Шнифт, чувствуя вину и за то, что не поспел помешать выстрелу, и уж тем более за то, что из-за его оплошности они сейчас мерзнут здесь, попытался проявить о кореше какую ни на есть заботу.
– А давай я тут по дому пошманаю?[6] Глядишь, где не только стул поудобнее сыщется, но и одеяло завалялось или тулуп. Да и тряпка какая сойдет укутаться, все теплее тебе станет.
– Пошманай. Фонарь запали, не ровен час, зашибешься или шум подымешь.
– Слушай, Заяц, а чего ты говорил, что сюда точно никто не сунется? – спросил Гоша, завозившись со спичками и фонарем. – Мало ли что дом нежилой, всяко может быть.
– А сюда все входить боятся. Даже полиция. Тут привидений полно.
– Брешешь!
– Люди брешут, а я тебе ответ даю, про что ты спросил. Отколь мне знать, водится здесь нечисть или нет.
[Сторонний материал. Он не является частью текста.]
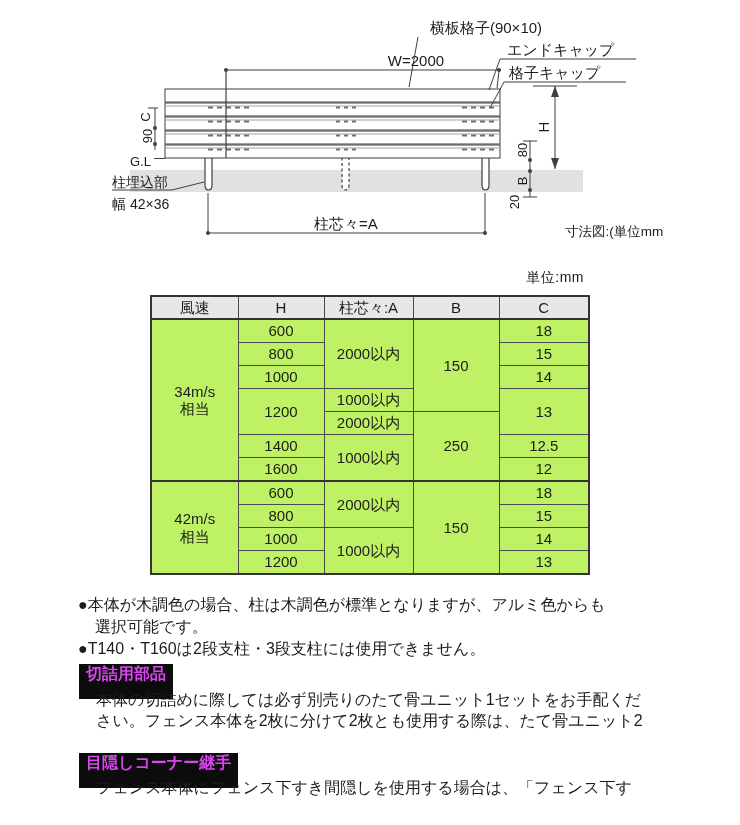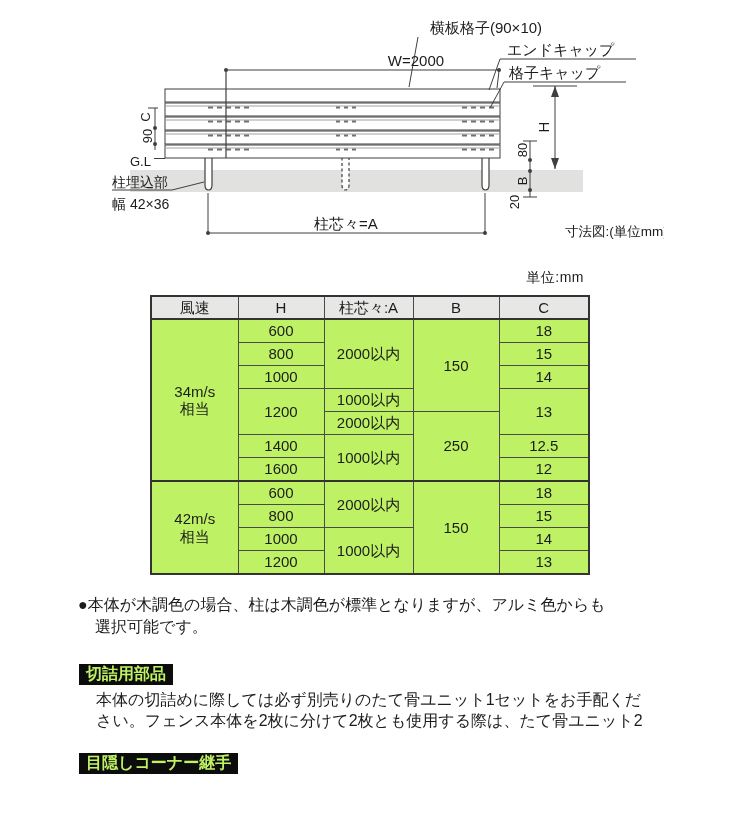--- a/index.html
+++ b/index.html
@@ -247,6 +247,7 @@
 
   <div class="note-line" style="top:594px">●本体が木調色の場合、柱は木調色が標準となりますが、アルミ色からも</div>
   <div class="note-line note-indent" style="top:616px">選択可能です。</div>
+  <div class="note-line" style="top:638px">●T140・T160は2段支柱・3段支柱には使用できません。</div>
 
   <div class="badge" style="top:664px">切詰用部品</div>
   <div class="body-line" style="top:689px">本体の切詰めに際しては必ず別売りのたて骨ユニット1セットをお手配くだ</div>

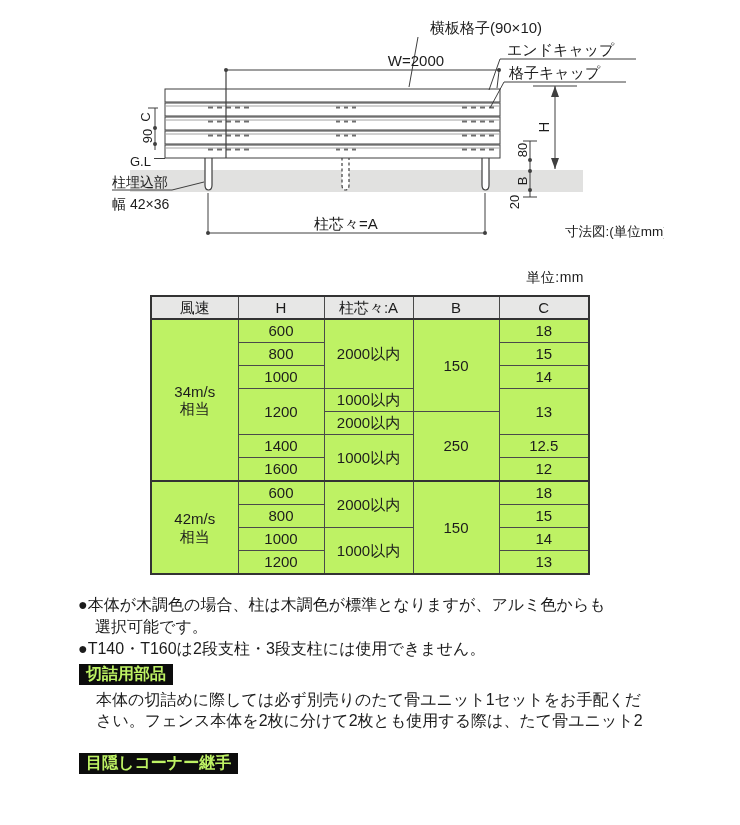--- a/index.html
+++ b/index.html
@@ -32,8 +32,8 @@
   .note-line{position:absolute;left:78px;font-size:16px;line-height:21px;white-space:nowrap;}
   .note-indent{padding-left:17px;}
   .badge{
-    position:absolute;left:79px;background:#0c0c0c;color:#bef264;
-    font-size:16px;font-weight:bold;padding:1px 7px 2px 7px;line-height:18px;
+    position:absolute;left:79px;background:#0c0c0c;color:#d946ef;
+    font-size:16px;font-weight:bold;padding:1px 7px 16px 7px;line-height:18px;
     white-space:nowrap;
   }
   .body-line{position:absolute;left:78px;font-size:16px;line-height:21px;white-space:nowrap;margin-left:18px;}

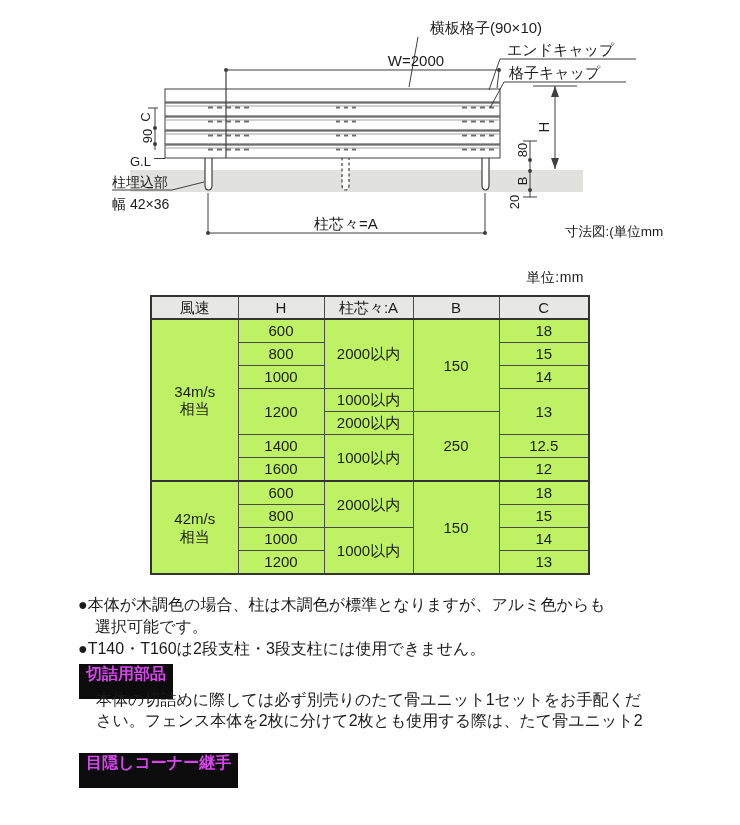--- a/index.html
+++ b/index.html
@@ -254,6 +254,7 @@
   <div class="body-line" style="top:710px">さい。フェンス本体を2枚に分けて2枚とも使用する際は、たて骨ユニット2</div>
 
   <div class="badge" style="top:753px">目隠しコーナー継手</div>
+  <div class="body-line" style="top:777px">フェンス本体にフェンス下すき間隠しを使用する場合は、「フェンス下す</div>
 
 </div>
Я в доме второй раз, в первый днем наведывался.
– И чего?
– Да ничего.
Шнифт помолчал, переваривая новость. Подумал было, что Заяц его пугает, но припомнил, что и сам про какой-то дом с привидениями слыхивал не раз. Только не догадывался, что в том доме они и расположились сейчас.
– Так, говоришь, ничего?
– Днем, говорю, ничего этакого тут не было. Да и сейчас не первый час здесь просиживаем – тоже ничего. Говорю же, люди брешут, а нам с тобой это на руку.
– А чего они брешут-то?
– Много чего. Говорят, что хозяин дома в пьяной горячке зарубил свою мать-старуху и в подполе закопал. А та стала ему являться. Он терпел-терпел да удавился!
Шнифт принялся выспрашивать подробности. Заяц рассказал.
– Выходит, и сам купчишка стал людям являться? Забавно! А они, как, с матушкой вместе по ночам шастали или порознь?
Заяц задумался.
– А вот про это не скажу. Да и ерунда это все. Их уж лет десять никто не видел. Дом хоть и пустует, но люди в нем бывали не раз. Мебель там растащили, это первым делом. Еще зачем заходили.
– Так то ж днем, наверное.
– Ночью тож бывали. Я про этот дом впервые услышал от бродяги одного. Он туточки частенько летом ночевал. И ничего с ним не случилось, пока под забором не замерз.
Шнифт заметно повеселел.
– Так я пойду, поищу…
– Поверху искать нечего, я в прошлый раз все высмотрел. Да и свет ненароком через окно увидеть могут. В подпол глянь, там вроде много чего свалено. А то на чердак заберись, я туда и вовсе не совался.
– Ага, – согласился Шнифт. – Снизу начну. Куда тут идти?
– Дверь в кухню помнишь? Вот подле нее и дверь в подпол.
– Ага, теперь сыщу.
Шнифт вышел из комнаты, которую они облюбовали для отсидки, и замер. Стало до жути, до дрожи в коленях и пустоты в животе боязно. И до икоты.
– Ик!
– Чего застрял?
– Да так, – буркнул Шнифт, вторично икнул и на подгибающихся ногах протопал к искомой двери в подвал, названный Зайцем подполом.
И дверь, и деревянная лестница были скрипучи до одури, скрип, казалось, был слышен далеко за пределами дома. И Шнифт втайне пожелал, чтобы кто там ни на есть с улицы этот скрип расслышал и пусть уж фараоны[7] нагрянут и повяжут, чем кто иной объявится по их с Зайцем души. Вот только выдать свой страх Зайцу было почти столь же жутко. Шнифт извлек револьвер и, чуток ободрившись, спустился в самый низ. Посветил фонарем. Всякой дряни тут и вправду было навалено немало, в синем свете фонаря все эти кучи выглядели чем-то опасным. А если сами по себе опасными не казались, так чудилось, что за ними кто-то прячется. Шнифт заставил себя шагнуть вперед и тут же пожалел об этом шаге. Нога провалилась в трещину в прогнившей доске, которыми был застелен пол. Не заорал Шнифт только по одной причине – кричать ему показалось страшно. Дернул ногу, не вытаскивается. Стал тянуть потихоньку, и вдруг по ноге, там под полом, что-то пробежало. Шнифт замер.
– Крыса, должно быть, – сказал он вслух, хоть и не верил этому объяснению.
Позади заскрипело, тут уж Шнифт заорал благим матом, выдернул ногу из сапога и бросился к лестнице, продолжая визжать. Но разглядел в проеме двери неясную тень и вместо визга захрипел.
– Ты чего вопишь! – услышал он голос Васьки-Зайца. – Я это, я!